Set a time limit. Making a “cameo appearance” might be enough. Remember your priorities and if you are there to see a particular person make spending time with them your goal. 

Be cool. In your interaction with difficult people remember that in the moment you can decide to let their words or actions, “roll off you like water off a duck” and know that you are going to process this afterwards as planned. 

Back up call: If you are going alone, have someone give you a check-in call after a little while there. People on first dates have used this tactic and it can be useful to then have a reason to go without telling them you are leaving because it is an awful party for you. 

After: Plan to check in with a supportive person to debrief  how it went. It might be with the same person who gave you the pep talk or it could be someone else. And just like before, if you work a 12-Step program a meeting after or talk with your sponsor might be really great. Knowing you are going to be talking it through will help as it is going on and probably you will sleep better for having processed a bit.

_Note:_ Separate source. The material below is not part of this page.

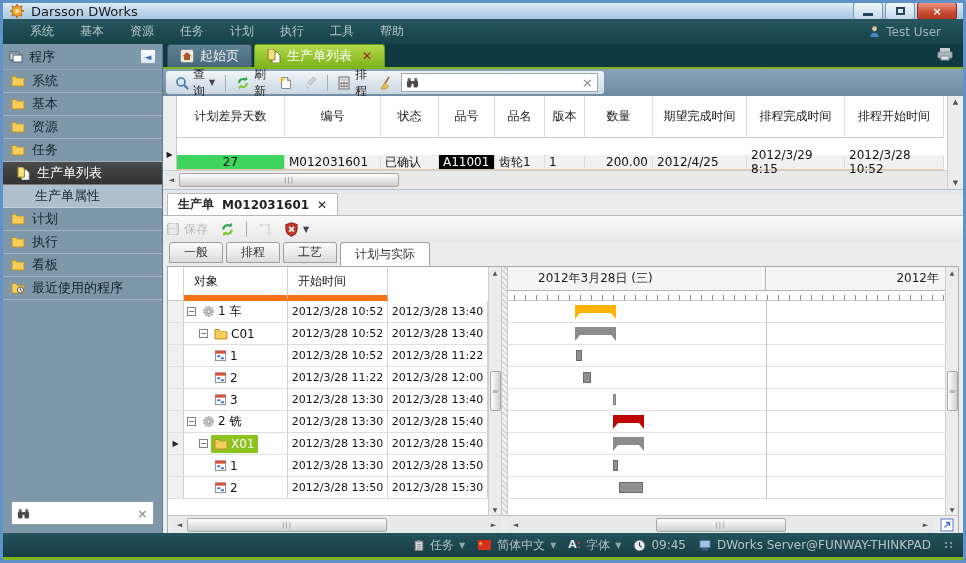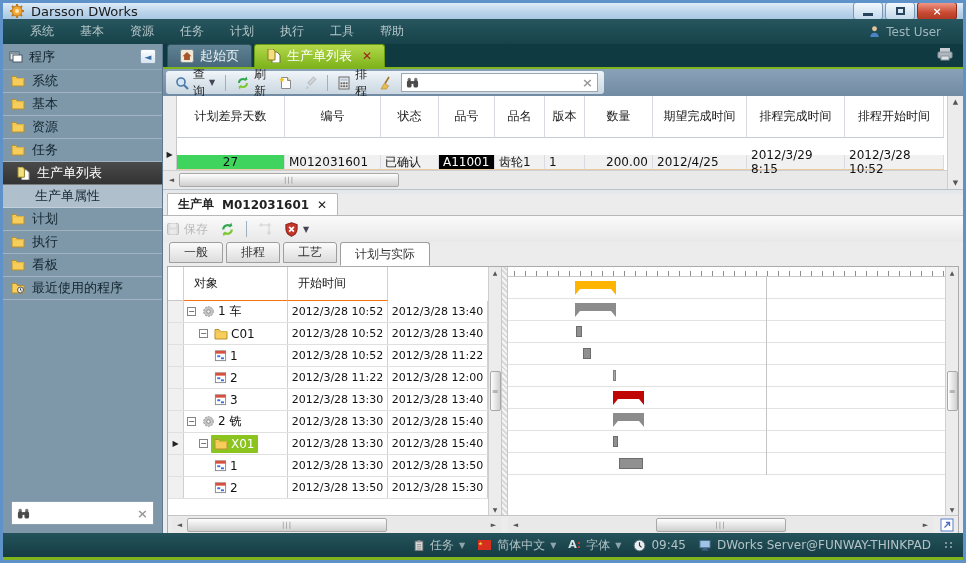"对象" .thead .t-obj, .thead .t-time { border-bottom: 1px solid #f97316 -> 6px solid #f97316 }
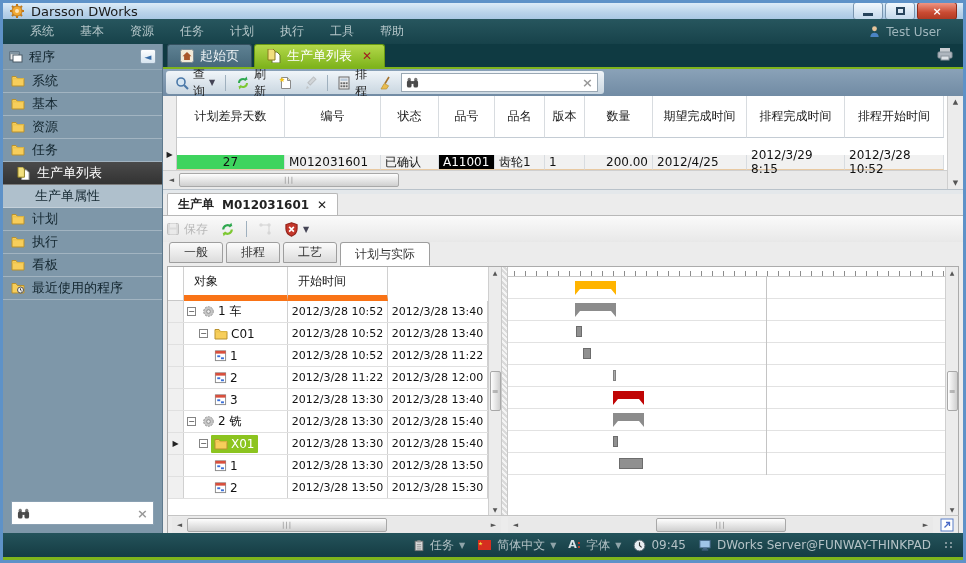"2012年3月28日 (三)" div.g-head { html: none -> <div> <div>2012年3月28日 (三)</div> <div>2012年</div> </div> }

Self-soothing. Take some time for some self-soothing activity after what you just dealt with. Make sure to pick something you really like and not something self-destructive like alcohol or drugs, especially if they are not part of your priorities for what you want the holiday to be about. Some people love a relaxing bath and for others it may be a favorite show to watch or listen to music you really love, take a walk somewhere nice or have a favorite snack.